INSTRUCTIONS TO FOLLOW:
Locate the string "discount" in the records below. Copy every line where it occurs.

RAW DATA:
++++++++
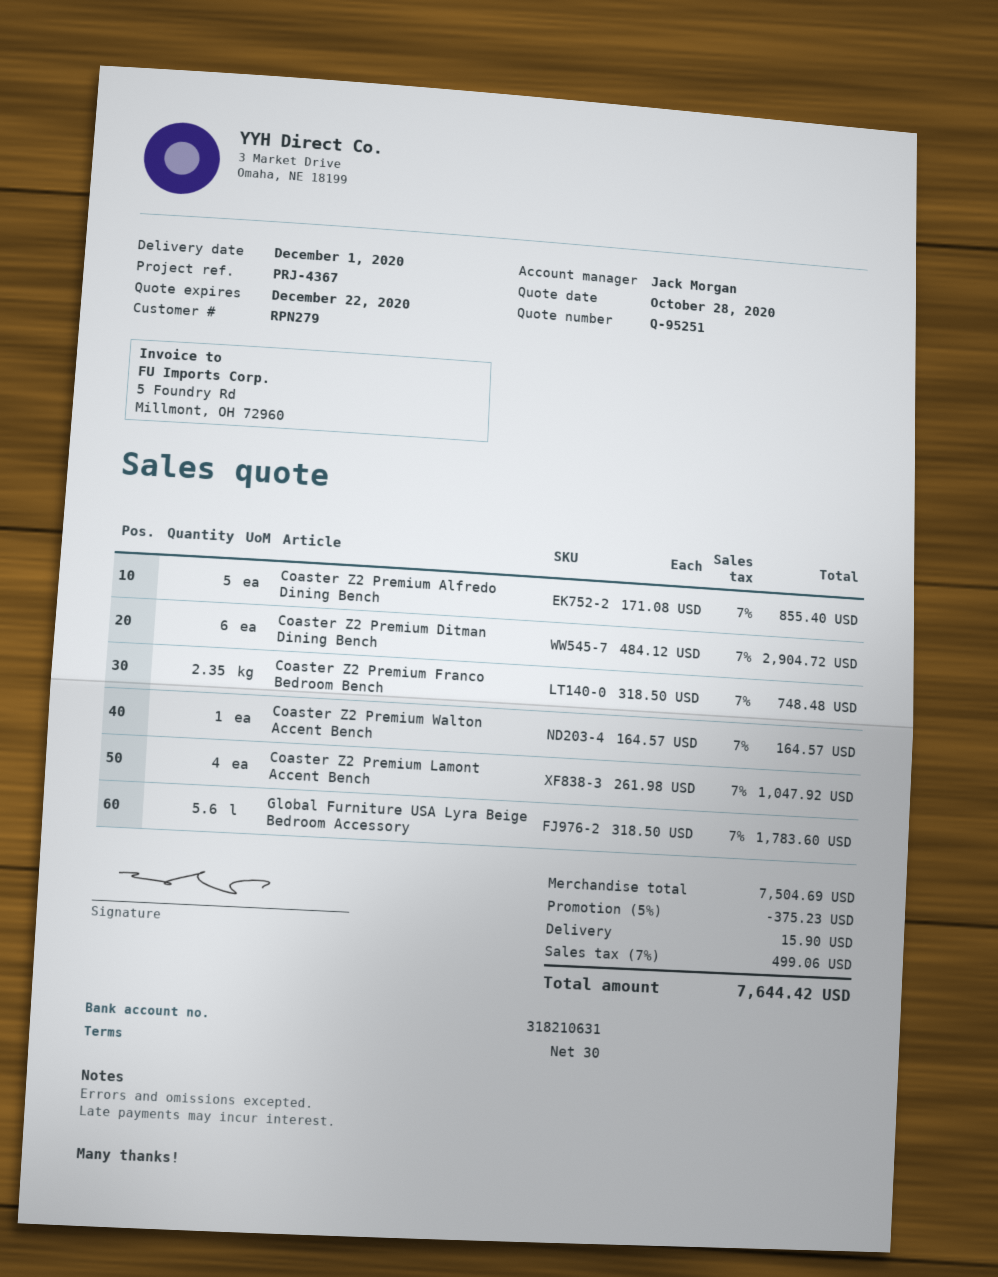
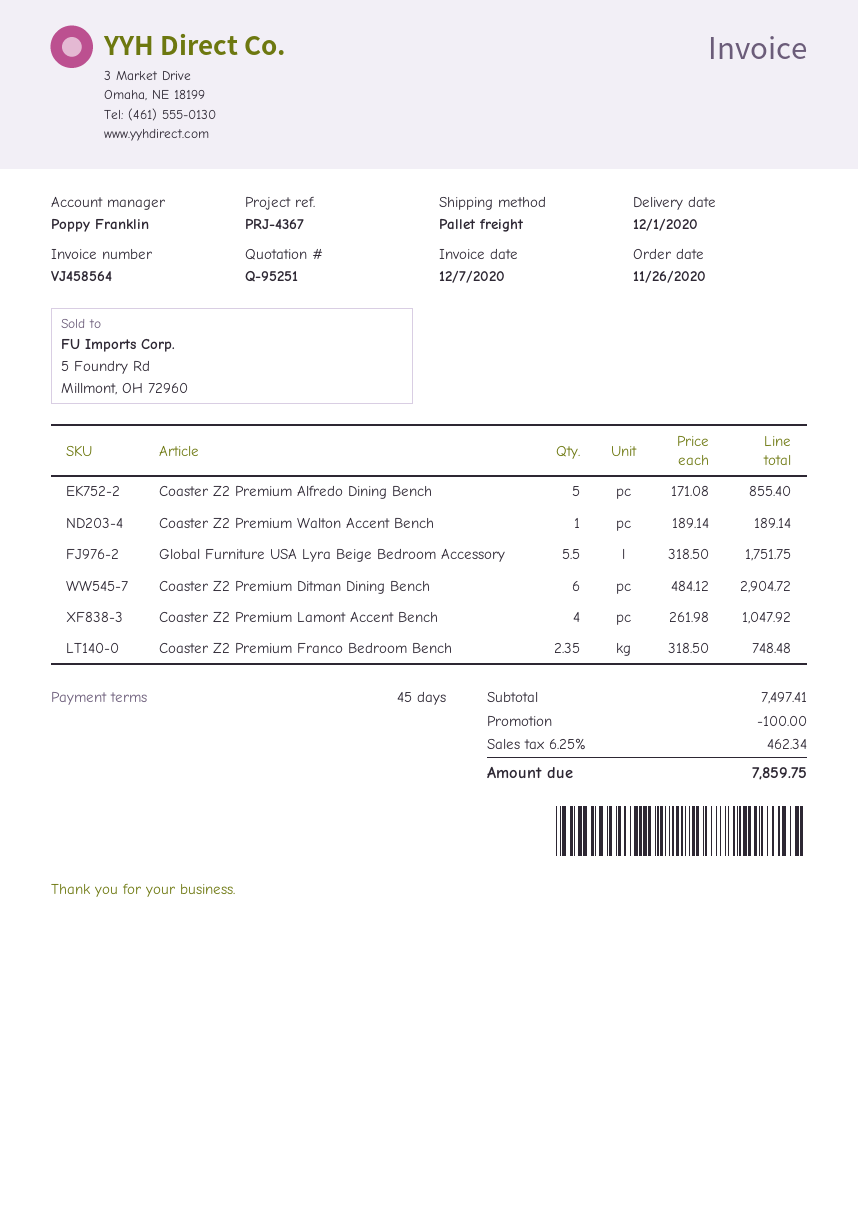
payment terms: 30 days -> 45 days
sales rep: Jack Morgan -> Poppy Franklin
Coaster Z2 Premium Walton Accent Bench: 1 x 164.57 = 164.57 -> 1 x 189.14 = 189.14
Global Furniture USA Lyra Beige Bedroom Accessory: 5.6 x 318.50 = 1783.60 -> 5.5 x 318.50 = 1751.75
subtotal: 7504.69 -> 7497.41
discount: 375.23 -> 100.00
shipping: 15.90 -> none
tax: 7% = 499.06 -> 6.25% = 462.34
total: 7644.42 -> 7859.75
++++++++
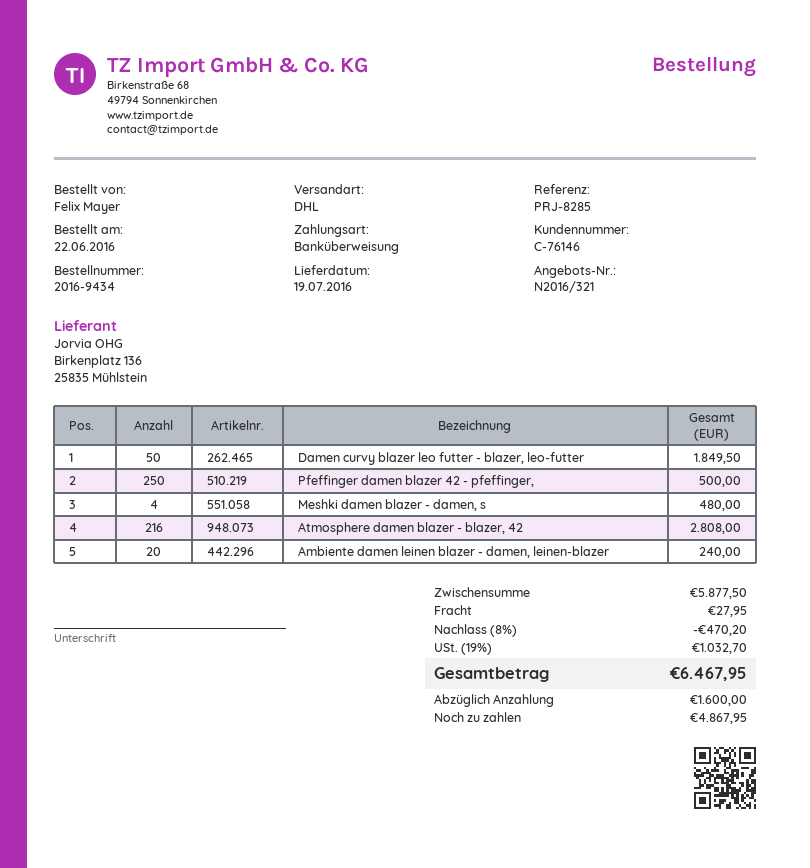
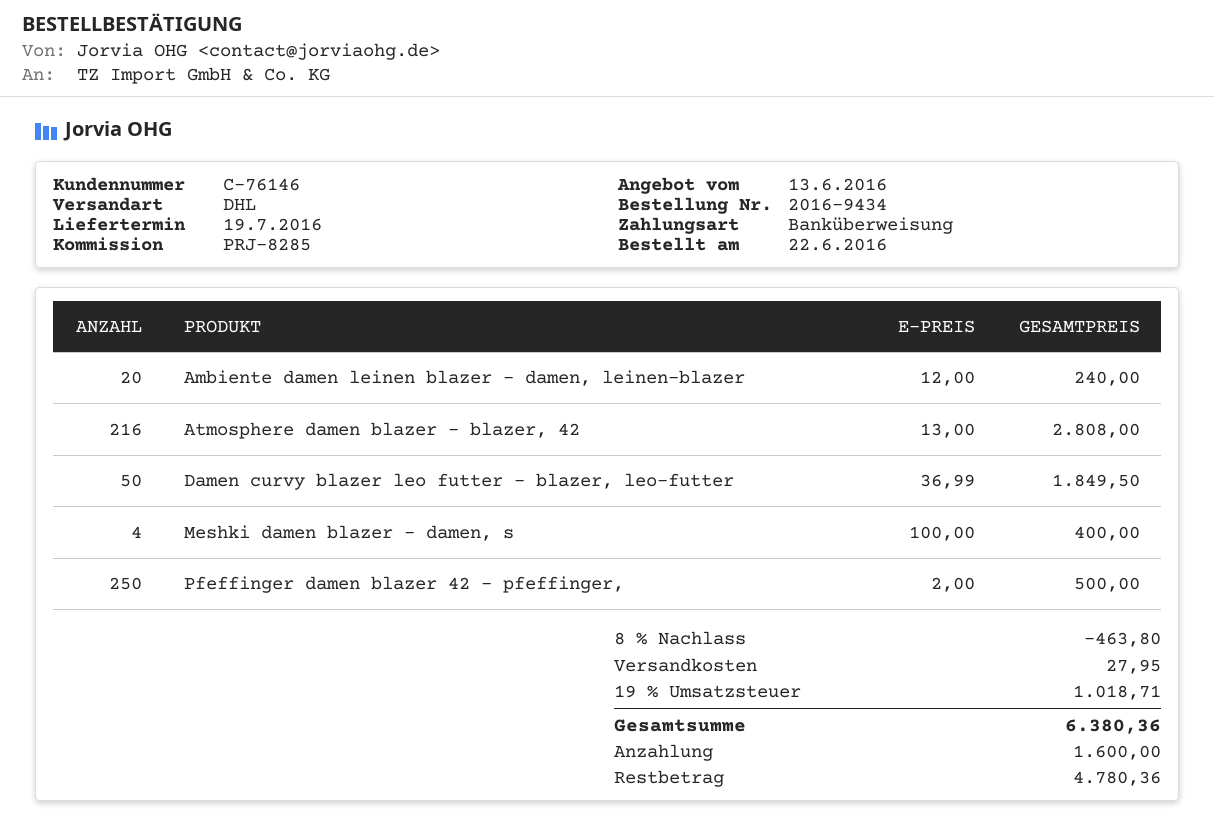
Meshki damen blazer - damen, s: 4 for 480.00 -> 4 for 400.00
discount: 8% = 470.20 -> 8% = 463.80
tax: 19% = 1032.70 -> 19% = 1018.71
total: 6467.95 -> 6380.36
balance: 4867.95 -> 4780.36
++++++++
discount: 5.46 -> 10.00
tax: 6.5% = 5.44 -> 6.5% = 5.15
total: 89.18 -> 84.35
++++++++
SOLUTION FOR THIS PROBLEM:
discount: 375.23 -> 100.00
discount: 8% = 470.20 -> 8% = 463.80
discount: 5.46 -> 10.00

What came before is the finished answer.